- Directed by: M. Krishnan Nair
- Written by: Kottayam Chellappan K. G. Sethunath (dialogues)
- Screenplay by: K. G. Sethunath
- Produced by: Kalaratnam
- Starring: Sathyan Madhu Sheela Sukumari
- Cinematography: Mohan Rao
- Edited by: V. P. Krishnan
- Music by: M. S. Baburaj
- Production company: Kalaratnam Films
- Distributed by: Kalaratnam Films
- Release date: 18 August 1967;
- Country: India
- Language: Malayalam

= Khadeeja (film) =

Khadeeja is a 1967 Indian Malayalam film, directed by M. Krishnan Nair and produced by Kalaratnam.
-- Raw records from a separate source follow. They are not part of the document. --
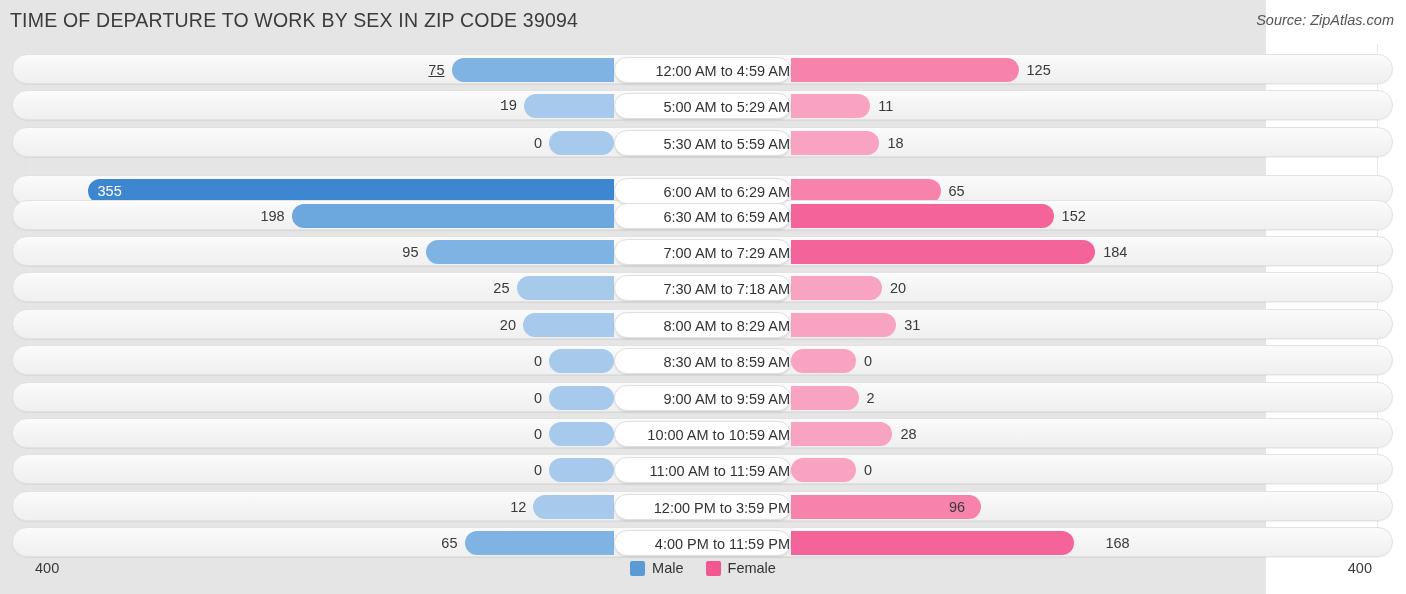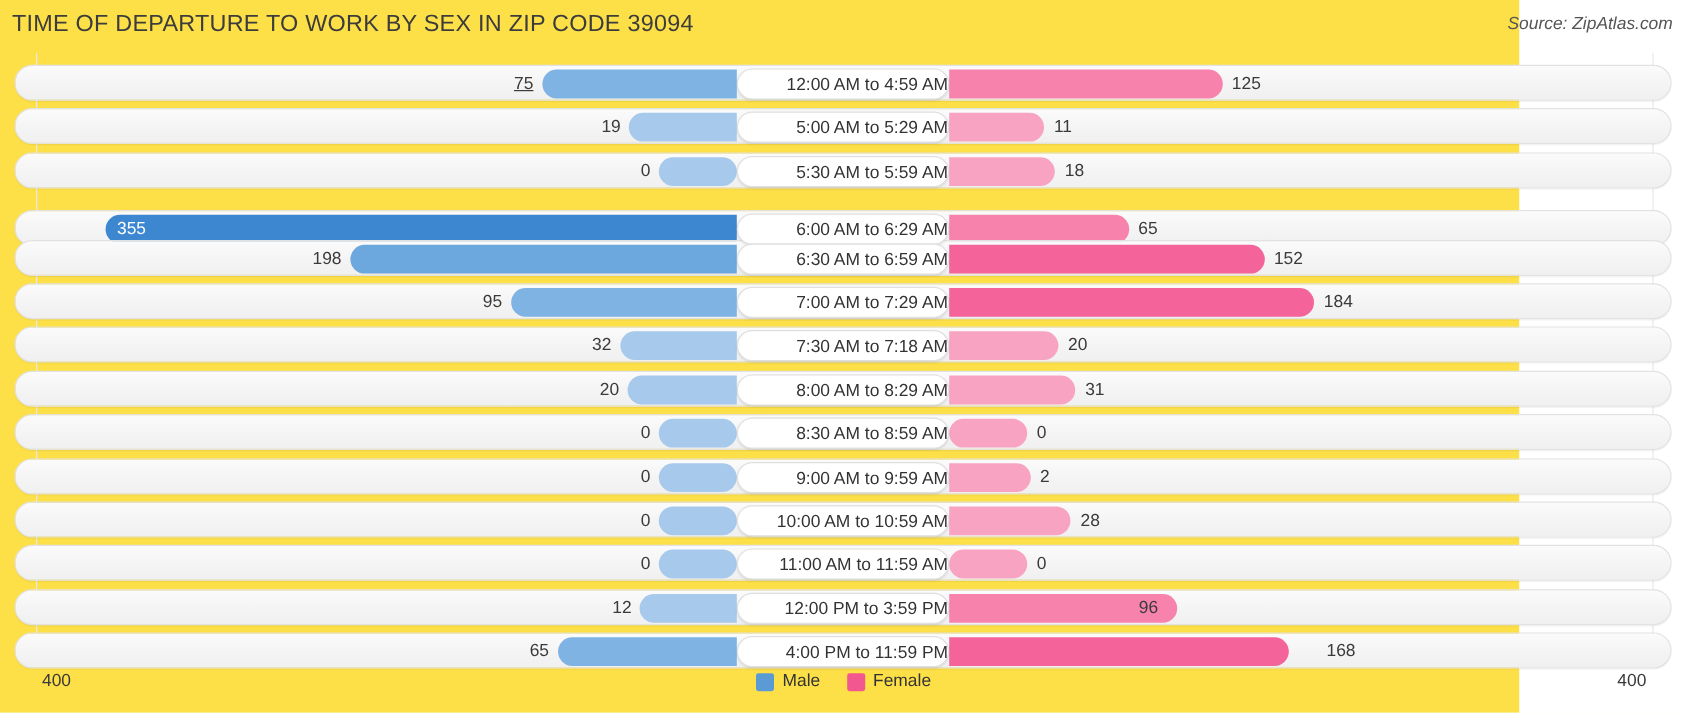--- a/index.html
+++ b/index.html
@@ -8,21 +8,21 @@
     margin: 0; padding: 0;
     width: 1406px; height: 594px;
     background: #ffffff;
     font-family: "Liberation Sans", sans-serif;
     overflow: hidden;
   }
   #chart-root {
     position: relative;
     width: 1266px;
     height: 594px;
-    background: #fde047;
+    background: #e5e5e5;
   }
 
   
   #header {
     position: absolute;
     left: 0; top: 0;
     width: 1406px; height: 44px;
   }
   #page-title {
     position: absolute;
@@ -163,21 +163,21 @@
       <div class="gridline" style="left: 1377px;"></div>
       <div class="row" style="top: 10px;">
         <div class="bar bar-male" style="left: 438.5px; width: 162.5px; background: rgb(127, 179, 227);"></div>
         <div class="val val-male" style="left: 376.5px; width: 55px; text-decoration: underline;">75</div>
         <div class="pill" style="left: 601px; width: 177px;">12:00 AM to 4:59 AM</div>
         <div class="bar bar-female" style="left: 778px; width: 227.5px; background: rgb(247, 131, 173);"></div>
         <div class="val val-female" style="left: 1013.5px;">125</div>
       </div>
       <div class="row" style="top: 46.4px;">
         <div class="bar bar-male" style="left: 511.3px; width: 89.7px; background: rgb(166, 201, 236);"></div>
-        <div class="val val-male" style="left: 449.3px; width: 55px;">19</div>
+        <div class="val val-male" style="left: 449.3px; width: 55px; font-family: Liberation Mono, monospace;">19</div>
         <div class="pill" style="left: 601px; width: 177px;">5:00 AM to 5:29 AM</div>
         <div class="bar bar-female" style="left: 778px; width: 79.3px; background: rgb(249, 163, 194);"></div>
         <div class="val val-female" style="left: 865.3px;">11</div>
       </div>
       <div class="row" style="top: 82.8px;">
         <div class="bar bar-male cap-round" style="left: 536px; width: 65px; background: rgb(166, 201, 236);"></div>
         <div class="val val-male" style="left: 474px; width: 55px;">0</div>
         <div class="pill" style="left: 601px; width: 177px;">5:30 AM to 5:59 AM</div>
         <div class="bar bar-female" style="left: 778px; width: 88.4px; background: rgb(249, 163, 194);"></div>
         <div class="val val-female" style="left: 874.4px;">18</div>
@@ -198,21 +198,21 @@
       </div>
       <div class="row" style="top: 192px;">
         <div class="bar bar-male" style="left: 412.5px; width: 188.5px; background: rgb(127, 179, 227);"></div>
         <div class="val val-male" style="left: 350.5px; width: 55px;">95</div>
         <div class="pill" style="left: 601px; width: 177px;">7:00 AM to 7:29 AM</div>
         <div class="bar bar-female" style="left: 778px; width: 304.2px; background: rgb(245, 99, 155);"></div>
         <div class="val val-female" style="left: 1090.2px;">184</div>
       </div>
       <div class="row" style="top: 228.4px;">
         <div class="bar bar-male" style="left: 503.5px; width: 97.5px; background: rgb(166, 201, 236);"></div>
-        <div class="val val-male" style="left: 441.5px; width: 55px;">32</div>
+        <div class="val val-male" style="left: 441.5px; width: 55px;">25</div>
         <div class="pill" style="left: 601px; width: 177px;">7:30 AM to 7:18 AM</div>
         <div class="bar bar-female" style="left: 778px; width: 91px; background: rgb(249, 163, 194);"></div>
         <div class="val val-female" style="left: 877px;">20</div>
       </div>
       <div class="row" style="top: 264.8px;">
         <div class="bar bar-male" style="left: 510px; width: 91px; background: rgb(166, 201, 236);"></div>
         <div class="val val-male" style="left: 448px; width: 55px;">20</div>
         <div class="pill" style="left: 601px; width: 177px;">8:00 AM to 8:29 AM</div>
         <div class="bar bar-female" style="left: 778px; width: 105.3px; background: rgb(249, 163, 194);"></div>
         <div class="val val-female" style="left: 891.3px;">31</div>

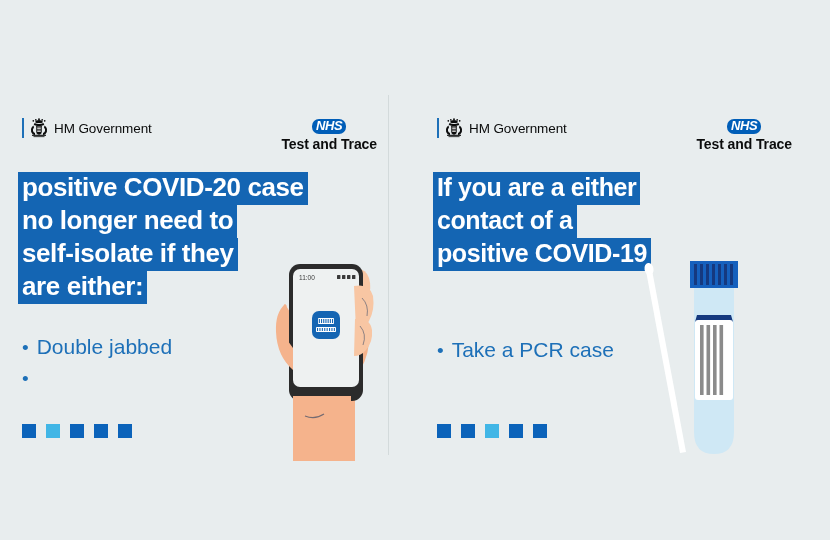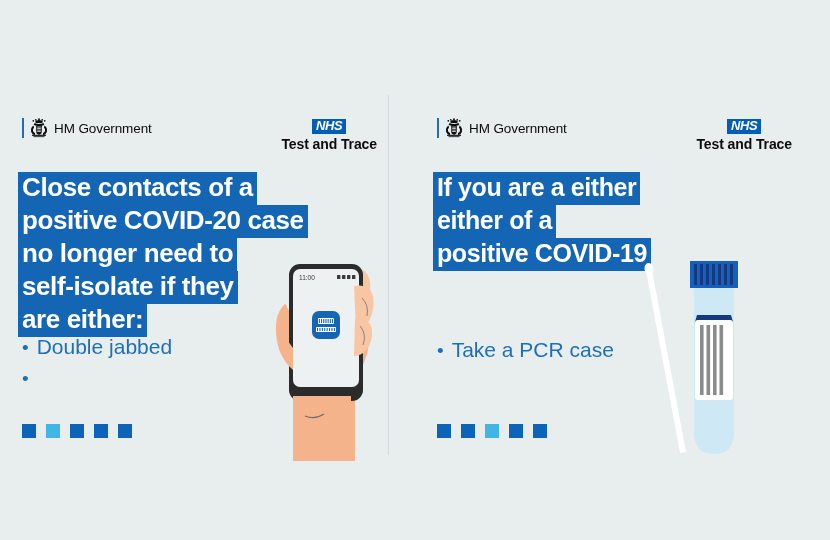--- a/index.html
+++ b/index.html
@@ -78,20 +78,21 @@
   .nhs-logo {
     background: #005eb8;
     color: #ffffff;
     font-style: italic;
     font-weight: bold;
     font-size: 13px;
     letter-spacing: -0.4px;
     padding: 0px 4px 1px 4px;
     display: inline-block;
     line-height: 14px;
+    border-radius: 7px;
   }
   .nhs-sub {
     font-size: 14px;
     font-weight: bold;
     color: #0b0c0c;
     margin-top: 2px;
     letter-spacing: -0.1px;
     white-space: nowrap;
   }
 
@@ -210,21 +211,20 @@
         <span class="hmgov-text">HM Government</span>
       </div>
 
       <div class="nhs-block">
         <div class="nhs-logo">NHS</div>
         <div class="nhs-sub">Test and Trace</div>
       </div>
     </div>
 
     <div class="heading">
-      <div class="hl"><span>Close contacts of a</span></div>
       <div class="hl"><span>positive COVID-20 case</span></div>
       <div class="hl"><span>no longer need to</span></div>
       <div class="hl"><span>self-isolate if they</span></div>
       <div class="hl"><span>are either:</span></div>
     </div>
 
     <div class="bullets">
       <div class="bullet">
         <span class="bullet-dot">•</span>
         <span>Double jabbed</span>
@@ -329,21 +329,21 @@
       </div>
 
       <div class="nhs-block">
         <div class="nhs-logo">NHS</div>
         <div class="nhs-sub">Test and Trace</div>
       </div>
     </div>
 
     <div class="heading">
       <div class="hl"><span>If you are a either</span></div>
-      <div class="hl"><span>either of a</span></div>
+      <div class="hl"><span>contact of a</span></div>
       <div class="hl"><span>positive COVID-19</span></div>
     </div>
 
     <div class="bullets">
       <div class="bullet">
         <span class="bullet-dot">•</span>
         <span>Take a PCR case</span>
       </div>
     </div>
The film stars Sathyan, Madhu, Sheela and Sukumari in the lead roles. The film had musical score by M. S. Baburaj.

==Cast==

- Sathyan
- Madhu
- Sheela
- Sukumari
- Jayabharathi
- Manavalan Joseph
- Sebastian
- Sreelatha Namboothiri
- Baby Kumudam
- Bahadoor
- K. P. Ummer
- Kaduvakulam Antony
- Kamaladevi
- Kottayam Chellappan
- S. P. Pillai

==Soundtrack==
The music was composed by M. S. Baburaj and the lyrics were written by Yusufali Kechery.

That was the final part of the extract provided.